しかし、平成30年4月に「リンクと著作権法の問題」に関して注目すべき判決が出たのです(知財高裁平成30年4月25日判決)。

事案の概要

この判決が出た事案では、以下のようなことがありました。

写真家は自分で撮影した写真の画像データを自分のウェブサイトで公開していた

Aさんが写真家に無断でその写真をウェブサイトからダウンロードし、AさんのTwitterに掲載(転載)

その後、Aさんの当該画像ツイートをBさんがリツイート

写真家は、「自分の撮影した写真の画像が無断で転載されたことは著作権等の侵害である」と主張

写真家はツイッター社に対し、プロバイダ責任制限法に基づき、AさんとBさんの個人情報の開示(発信者情報開示)を請求

ちなみに、Bさんのリツイートの結果、Bさんのタイムライン上に表示される写真家が撮影した写真は、①元々の画像から端部分がトリミングされてしまい、②写真家がサインを下部に表示していたため見切れてしまっていました。

この事案で、Aさんではなく、Bさんが「Aさんの写真家の写真を転載したツイートをリツイートした」という行為が写真家の権利を侵害するかどうか、でした。

判決は

知財高裁は、Bさんは写真家の著作権(複製権、公衆送信権)を侵害していないと判断しました。

理由は従前の議論と同様に、ユーザーに送信されるデータはBさんがAさんのツイートをリツイートしたとしても、元のサーバー(Aさんが画像ツイートをする際に画像をアップロードしたサーバー)からである、というものでした。

しかしこれとは反対に、写真家の同一性保持権と氏名表示権がBさんのリツイート行為によって侵害されているとの判断がされました。

注目すべき点は、タイムライン上に写真がトリミングされ(同一性保持権侵害)表示されることによって、写真家のサインが見切れてしまっている(氏名表示権侵害)という点です。

写真がトリミングされ写真家のサインが見切れてしまっている結果は、元のサーバーからのデータの送信ではなくBさんのリツイートによる結果だと判断したのです。

企業への影響

「リンクを貼る行為」というのは今までの基本的な考え方を元にすれば、著作権侵害にはならないと考えられてきました。

しかし、上記の判決では、著作者人格権の侵害の可能性がありうるという判断になっています。
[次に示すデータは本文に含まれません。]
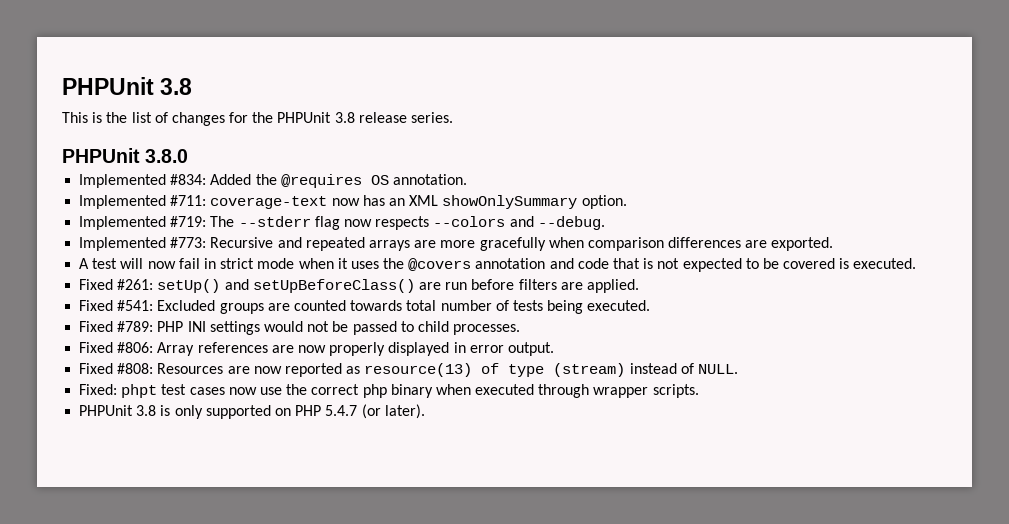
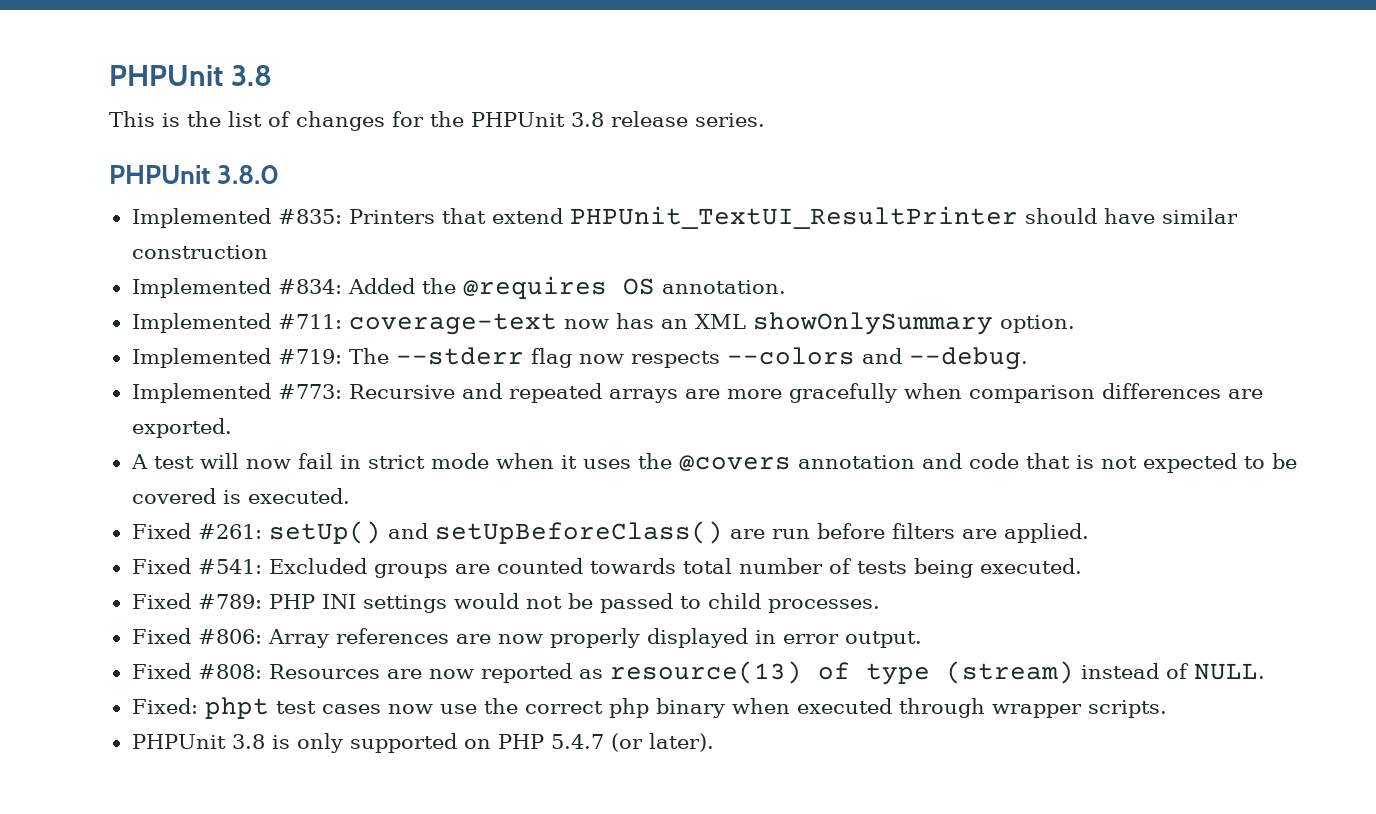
(189, 156) none -> [131,206,1238,229] [131,245,268,259] // Implemented #835: Printers that extend PHPUnit_TextUI_ResultPrinter should have similar construction

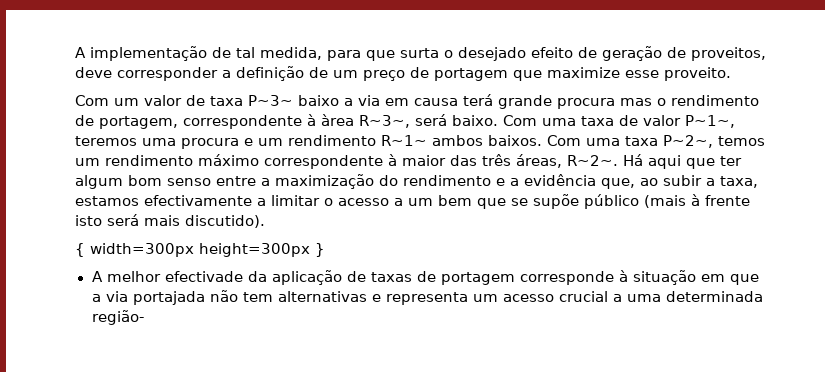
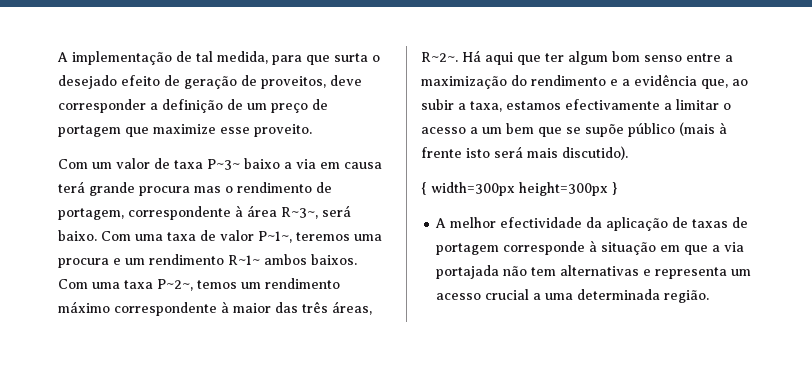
[321,114,354,126] àrea -> [247,205,277,217] área
[164,271,243,282] efectivade -> [500,217,583,228] efectividade
[91,310,144,325] região- -> [664,290,710,303] região.

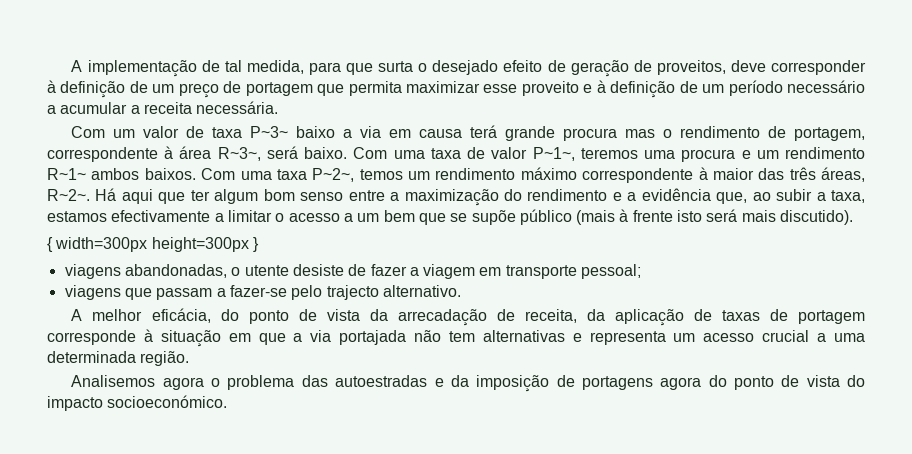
[150,103,158,110] a -> [47,80,56,93] à
[153,124,312,137] maximize esse proveito. -> [348,80,866,98] [47,101,279,114] permita maximizar esse proveito e à definição de um período necessário a acumular a receita necessária.
[435,217,583,228] A melhor efectividade -> [64,264,642,279] [64,285,461,300] [71,308,577,326] viagens abandonadas, o utente desiste de fazer a viagem em transporte pessoal; // viagens que passam a fazer-se pelo trajecto alternativo. // A melhor eficácia, do ponto de vista da arrecadação de receita,
(710, 296) none -> [71,375,865,392] [47,395,228,411] // Analisemos agora o problema das autoestradas e da imposição de portagens agora do ponto de vista do impacto socioeconómico.

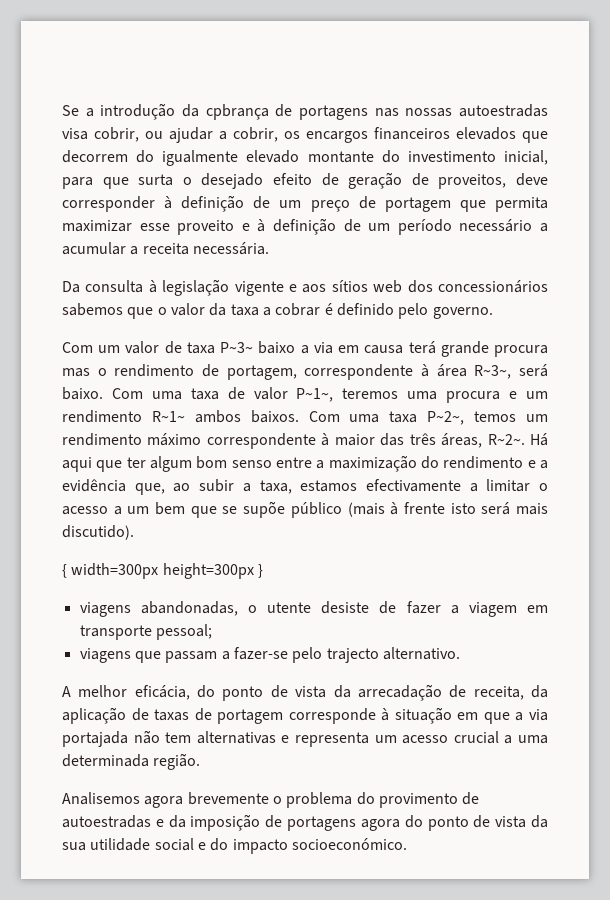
[71,60,304,77] A implementação de tal medida, -> [62,103,548,120] [62,127,548,143] [62,150,548,166] Se a introdução da cpbrança de portagens nas nossas autoestradas visa cobrir, ou ajudar a cobrir, os encargos financeiros elevados que decorrem do igualmente elevado montante do investimento inicial,
(279, 107) none -> [62,279,548,296] [62,303,493,319] // Da consulta à legislação vigente e aos sítios web dos concessionários sabemos que o valor da taxa a cobrar é definido pelo governo.
(204, 383) none -> [187,792,269,805] brevemente
[301,375,328,387] das -> [356,792,480,808] do provimento de
(840, 381) none -> [531,815,548,828] [62,838,206,851] da sua utilidade social e

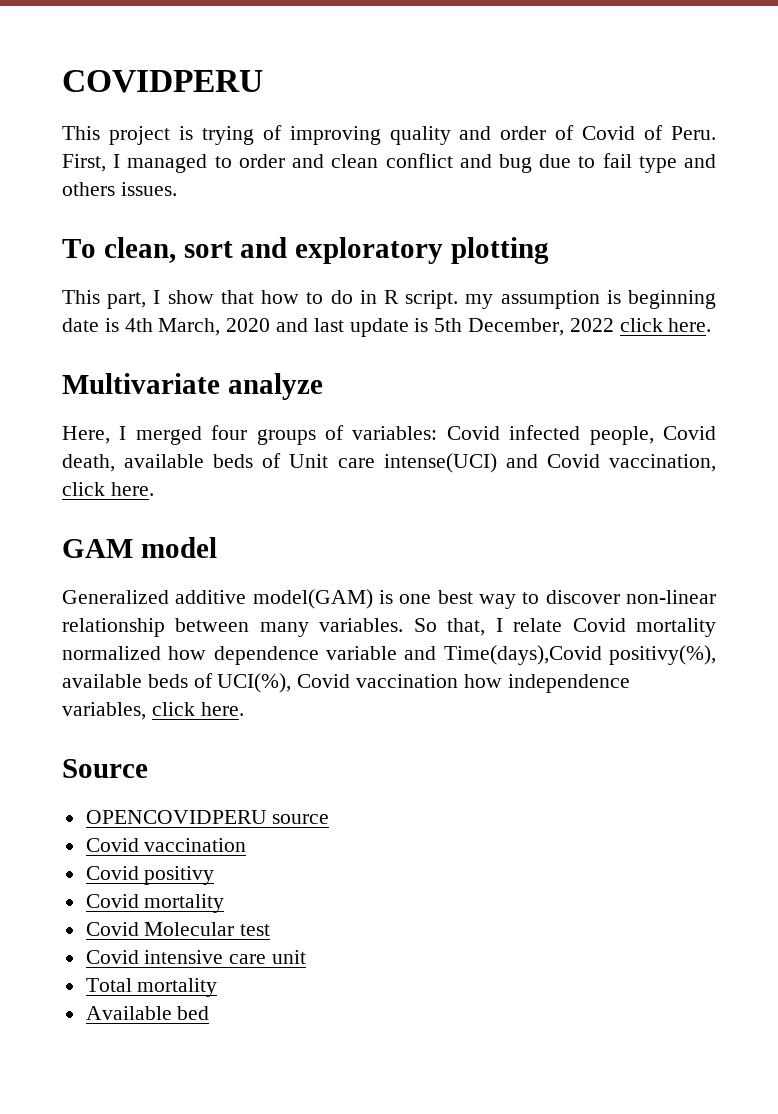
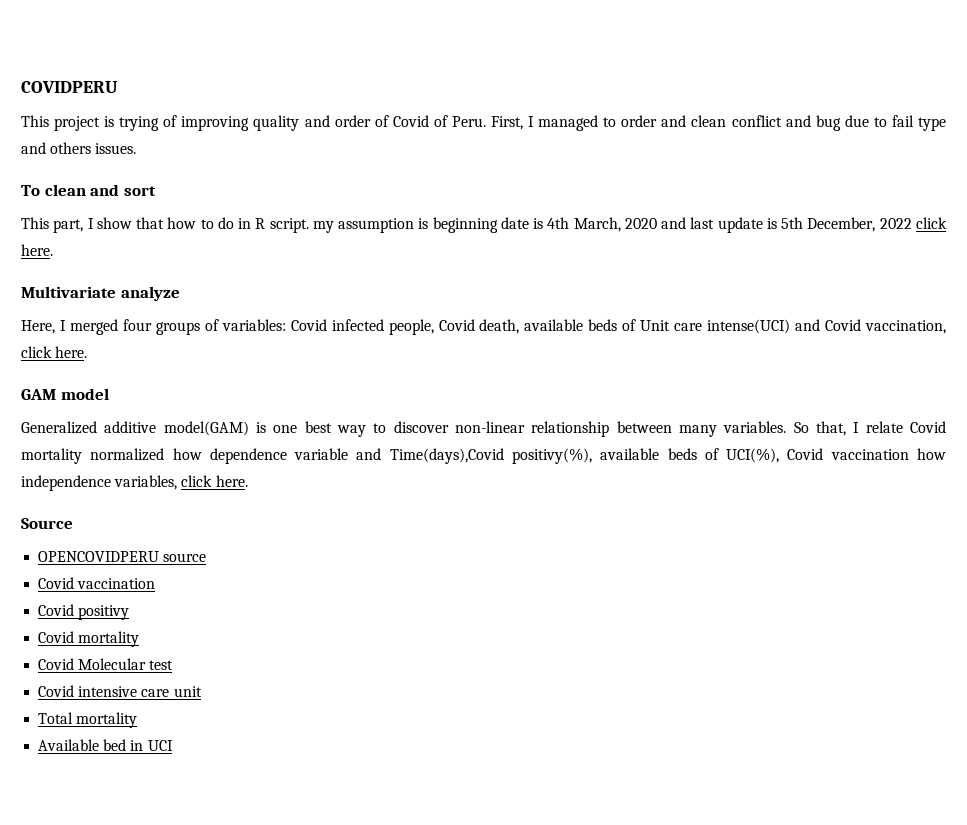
[103,237,176,263] clean, -> [44,184,120,196] clean and
[240,237,550,264] and exploratory plotting -> (156, 191) none
(210, 1013) none -> [130,740,173,751] in UCI

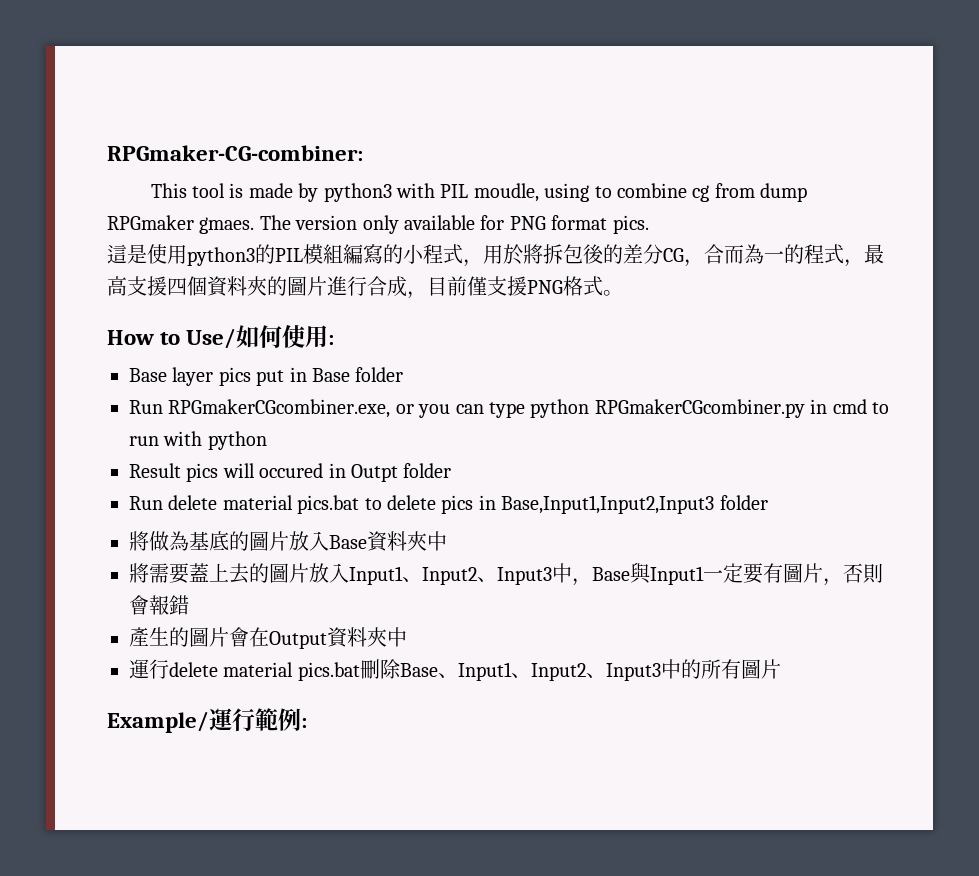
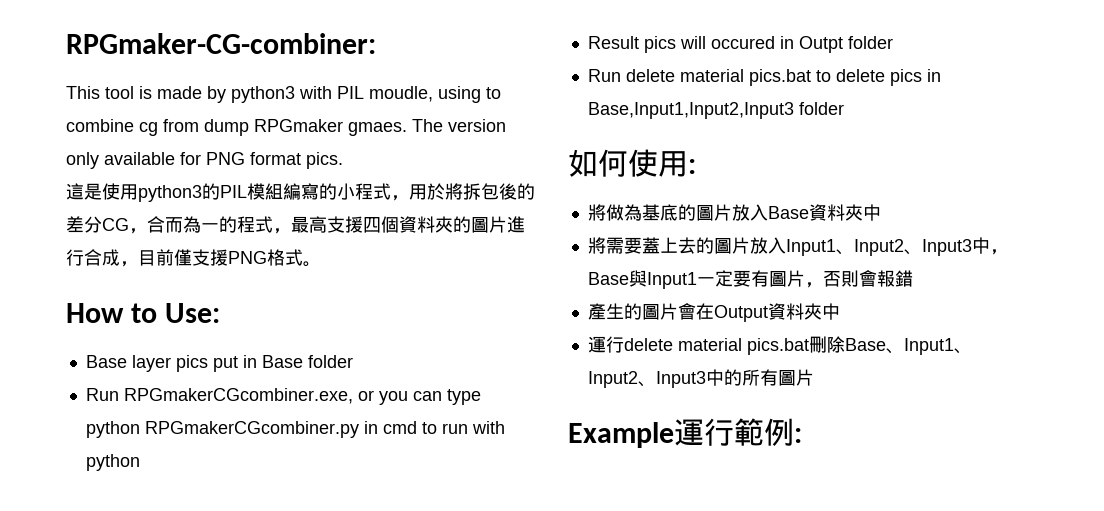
[186,325,335,349] Use/如何使用: -> [165,303,221,323] Use:
(768, 502) none -> [568,149,696,177] // 如何使用:
[107,711,209,733] Example/ -> [568,422,674,448] Example

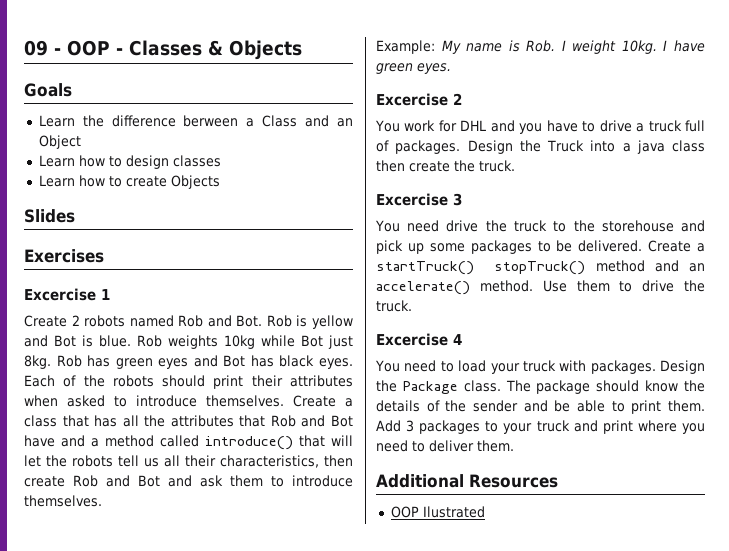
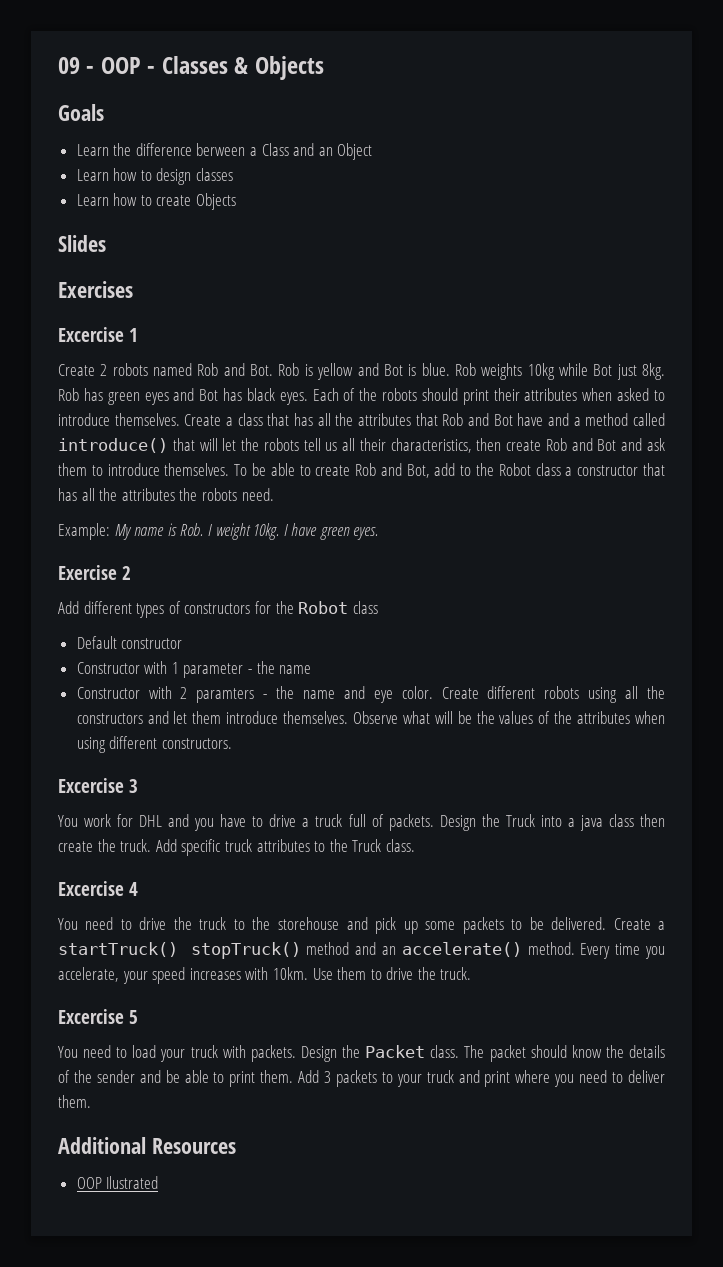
(102, 501) none -> [234,463,665,478] [58,488,274,501] To be able to create Rob and Bot, add to the Robot class a constructor that has all the attributes the robots need.
[376,93,462,106] // Excercise 2 -> [58,565,132,580] [58,601,378,618] [76,636,183,649] [76,661,312,678] [76,686,665,703] [76,711,665,724] [76,736,232,753] [58,778,139,793] // Exercise 2 // Add different types of constructors for the Robot class // Default constructor // Constructor with 1 parameter - the name // Constructor with 2 paramters - the name and eye color. Create different robots using all the constructors and let them introduce themselves. Observe what will be the values of the attributes when using different constructors. // Excercise 3
[395,140,461,154] packages. -> [388,814,434,831] packets.
[376,193,462,206] [375,220,440,232] // Excercise 3 // You need -> [155,839,415,856] [58,881,139,896] [58,917,132,930] Add specific truck attributes to the Truck class. // Excercise 4 // You need to
[470,240,532,254] packages -> [462,917,504,934] packets
(533, 286) none -> [580,943,665,959] [58,967,308,984] Every time you accelerate, your speed increases with 10km.
[453,334,462,345] 4 -> [129,1010,139,1024] 5
[590,360,705,374] [376,380,458,394] packages. Design the Package -> [250,1045,426,1062] packets. Design the Packet
[536,380,591,394] package -> [489,1045,526,1062] packet
[419,420,481,434] packages -> [335,1070,377,1087] packets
Twitterでのリツイート行為についての判断ですが、リンクを貼るという行為全般に影響のある内容です。

もちろん、リンクを貼るという行為がすべて著作者人格権の侵害になると言っているわけではありません。

  • リンクの貼り方:特にユーザーに送信されるデータはどのサーバーからであるのか
  • ユーザーから見た画面にはどのように表示されているのか

等の点がポイントになるのではないかと考えられます。

今回の事案はツイッターでしたが、リンクを貼るという行為というのは他のSNSについても当てはまることです。SNSの場合、これらの点の利用規約や技術的な部分が改訂される度に、結論が変わる可能性は充分あります。

とりあえず今のところは、今まで「リンクを貼る行為は著作権法的に問題ない」と考えていた事業者の方は今回の知財高裁の判決を元にして、リンクを貼る際には「これは権利侵害にならないか?」と一度考えた方が良いでしょう。

まとめ

著作権侵害を起こしてしまった場合、ダメージはサイトの封鎖や損害賠償請求を受けるだけはありません。ユーザーからもコンプライアンスを疑われ信頼を失い、顧客離れにつながる可能性も大いにあります。

自社のウェブサイトが適法に運営されているか、定期的に確認するようにしましょう。